(Edit tracking data)
===

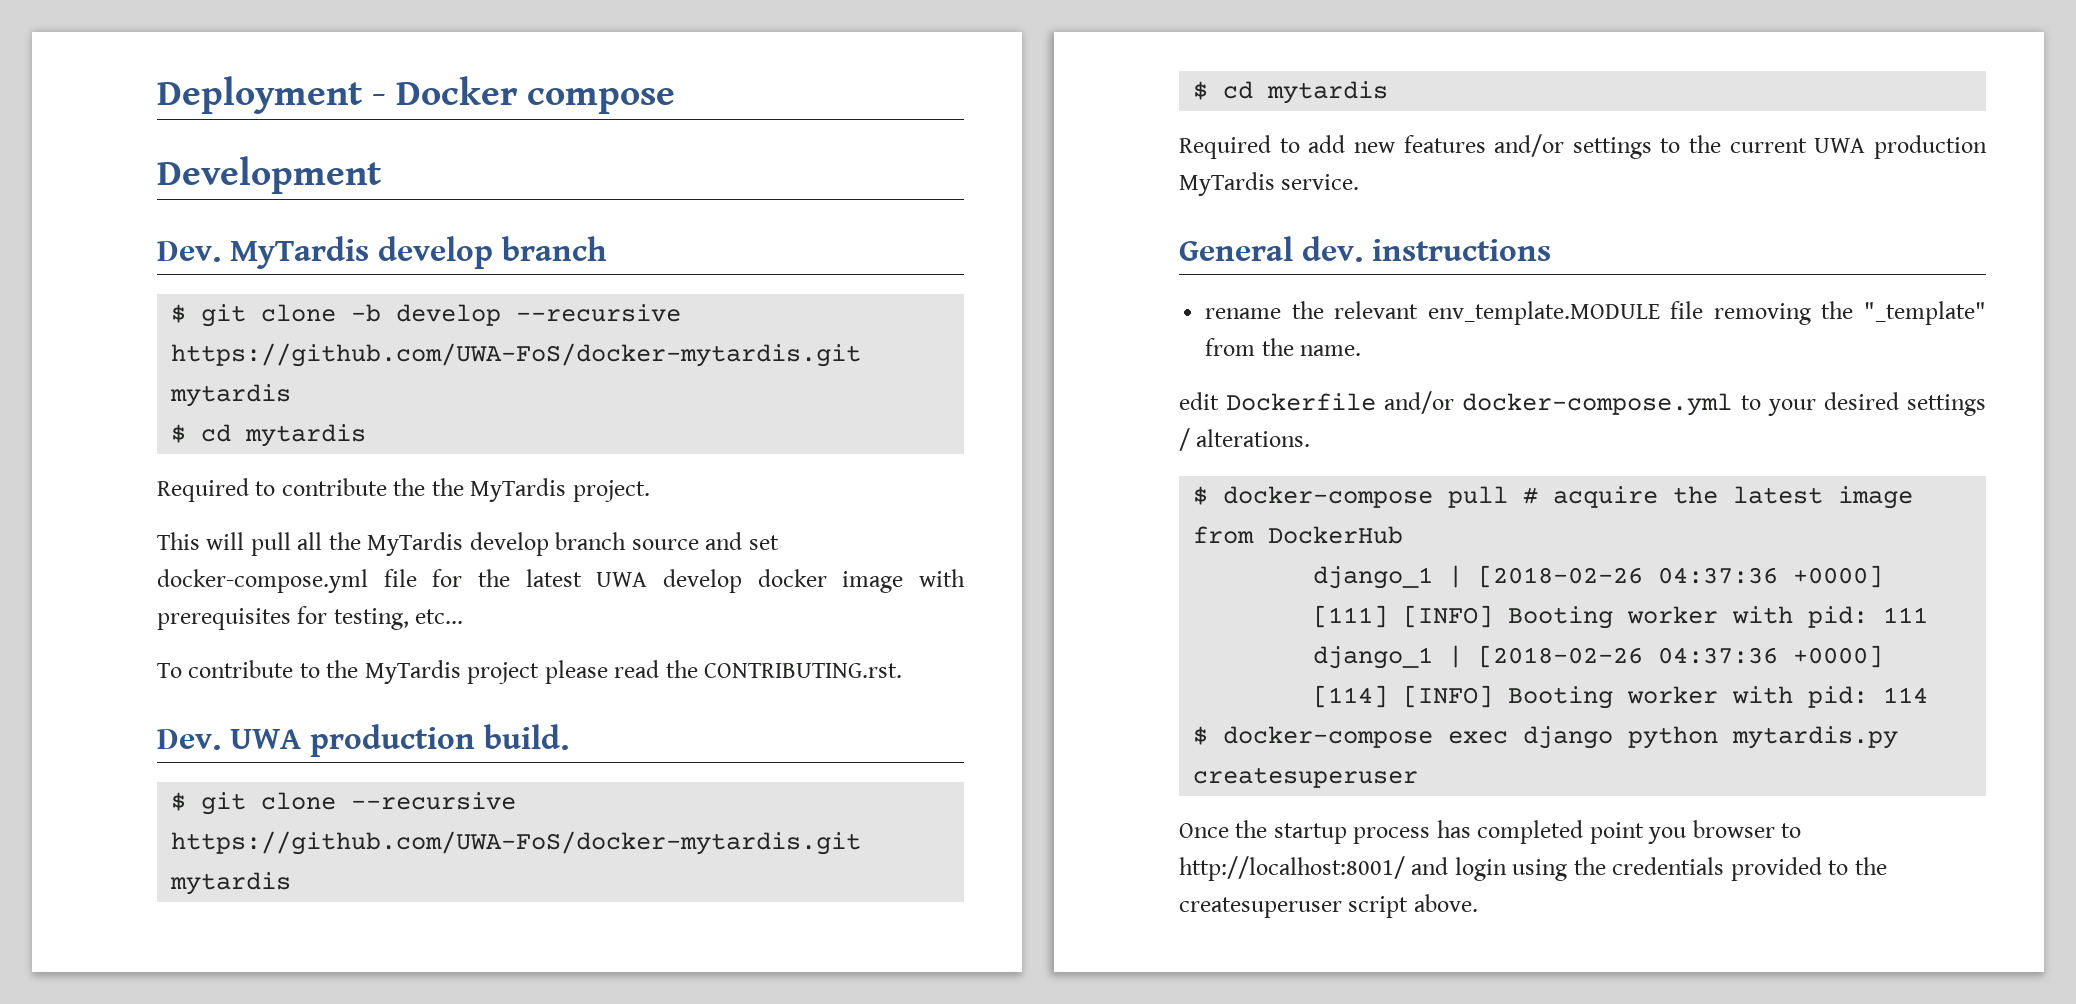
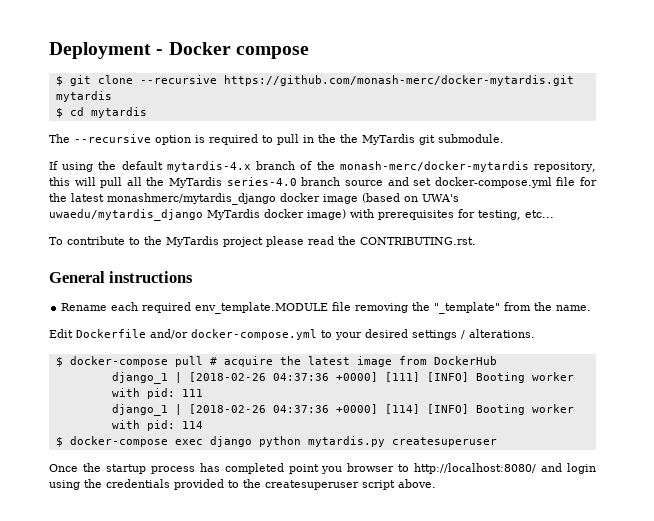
[157,156,382,194] [157,236,607,269] [171,304,682,327] [171,343,862,367] [170,384,292,407] [171,424,367,447] [157,478,650,502] [157,532,200,550] // Development // Dev. MyTardis develop branch // $ git clone -b develop --recursive https://github.com/UWA-FoS/docker-mytardis.git mytardis // $ cd mytardis // Required to contribute the the MyTardis project. // This -> [55,75,574,86] [55,91,112,102] [55,107,147,118] [49,134,504,145] [49,161,597,172] [49,177,70,186] // $ git clone --recursive https://github.com/monash-merc/docker-mytardis.git mytardis // $ cd mytardis // The --recursive option is required to pull in the the MyTardis git submodule. // If using the default mytardis-4.x branch of the monash-merc/docker-mytardis repository, this
[469,532,549,556] develop -> [226,177,297,186] series-4.0
[596,569,904,593] UWA develop docker image -> [107,193,459,205] [49,209,346,221] monashmerc/mytardis_django docker image (based on UWA's uwaedu/mytardis_django MyTardis docker image)
[157,724,569,757] [171,792,517,815] [171,831,862,855] [170,872,292,895] [1193,81,1389,104] [1179,134,1987,159] [1179,172,1360,196] // Dev. UWA production build. // $ git clone --recursive https://github.com/UWA-FoS/docker-mytardis.git mytardis // $ cd mytardis // Required to add new features and/or settings to the current UWA production MyTardis service. -> (476, 241) none
[1302,236,1363,262] dev. -> (105, 277) none
[1205,301,1419,319] rename the relevant -> [61,302,192,313] Rename each required
[1179,392,1219,410] edit -> [49,329,73,338] Edit
[1179,856,1405,881] http://localhost:8001/ -> [414,463,537,474] http://localhost:8080/

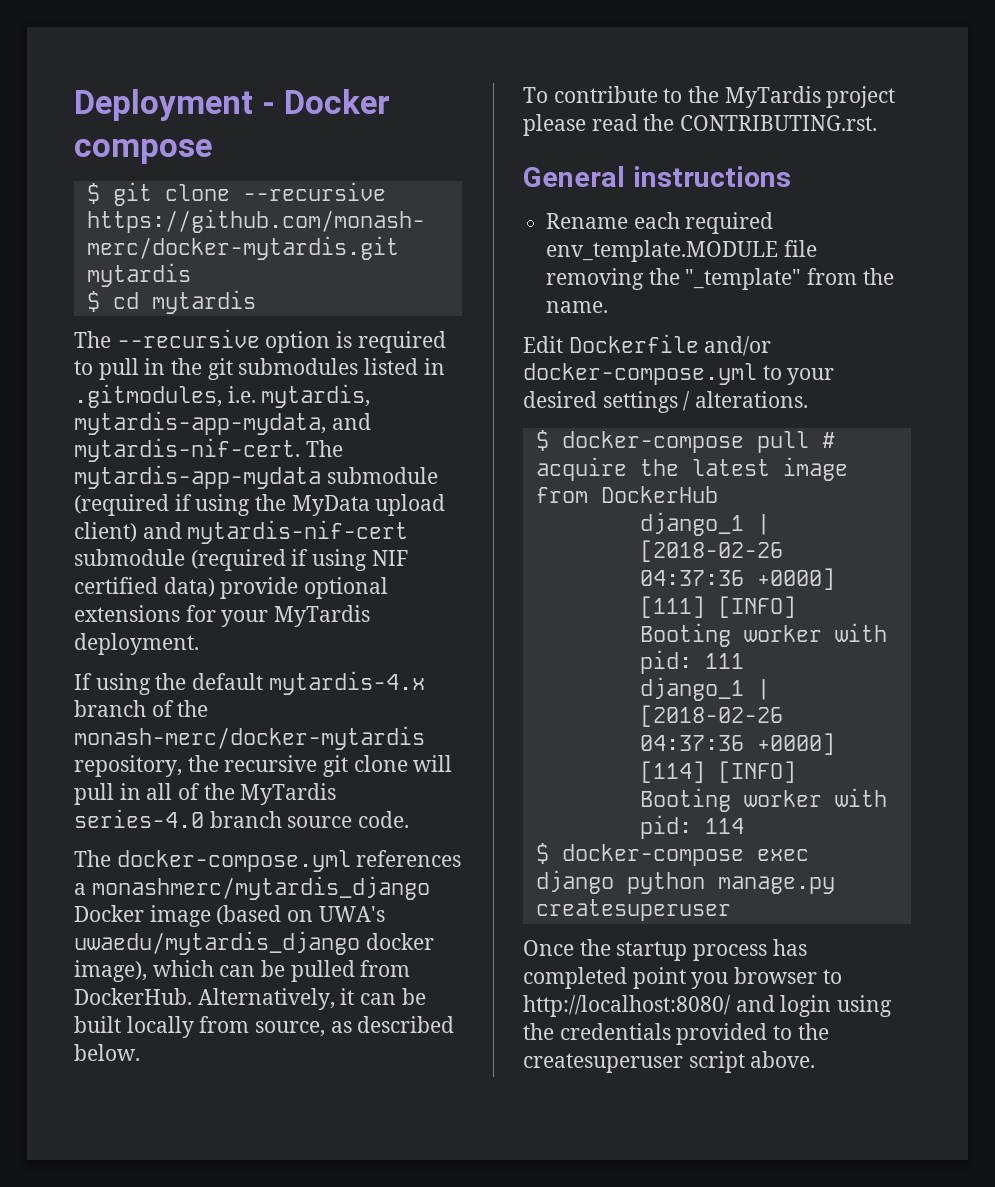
[340,134,504,145] the MyTardis git submodule. -> [207,358,445,380] [74,384,371,408] [74,411,371,435] [74,438,343,462] [74,465,438,489] [74,494,446,516] [74,520,409,544] [74,549,408,571] [74,577,389,599] [74,605,371,627] [74,633,199,655] git submodules listed in .gitmodules, i.e. mytardis, mytardis-app-mydata, and mytardis-nif-cert. The mytardis-app-mydata submodule (required if using the MyData upload client) and mytardis-nif-cert submodule (required if using NIF certified data) provide optional extensions for your MyTardis deployment.
[49,177,142,188] this will pull all -> [187,755,453,777] [74,783,201,805] the recursive git clone will pull in all of
[387,177,598,188] [49,193,320,205] and set docker-compose.yml file for the latest monashmerc/mytardis_django docker -> [358,811,410,828] [74,850,462,872] [74,876,430,900] [74,905,144,922] code. // The docker-compose.yml references a monashmerc/mytardis_django Docker
[207,209,554,220] MyTardis docker image) with prerequisites for testing, etc... -> [365,933,434,950] [74,960,411,982] [74,988,426,1010] [74,1016,455,1038] [74,1044,140,1061] docker image), which can be pulled from DockerHub. Alternatively, it can be built locally from source, as described below.
[307,436,385,447] mytardis.py -> [717,876,835,894] manage.py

===

| REQUIRED ACTION |
Could you print exactly the lines from the one containing "[207,209,554,220] MyTardis docker" through the last line of the records above?

| RESPONSE TO THIS EXERCISE |
[207,209,554,220] MyTardis docker image) with prerequisites for testing, etc... -> [365,933,434,950] [74,960,411,982] [74,988,426,1010] [74,1016,455,1038] [74,1044,140,1061] docker image), which can be pulled from DockerHub. Alternatively, it can be built locally from source, as described below.
[307,436,385,447] mytardis.py -> [717,876,835,894] manage.py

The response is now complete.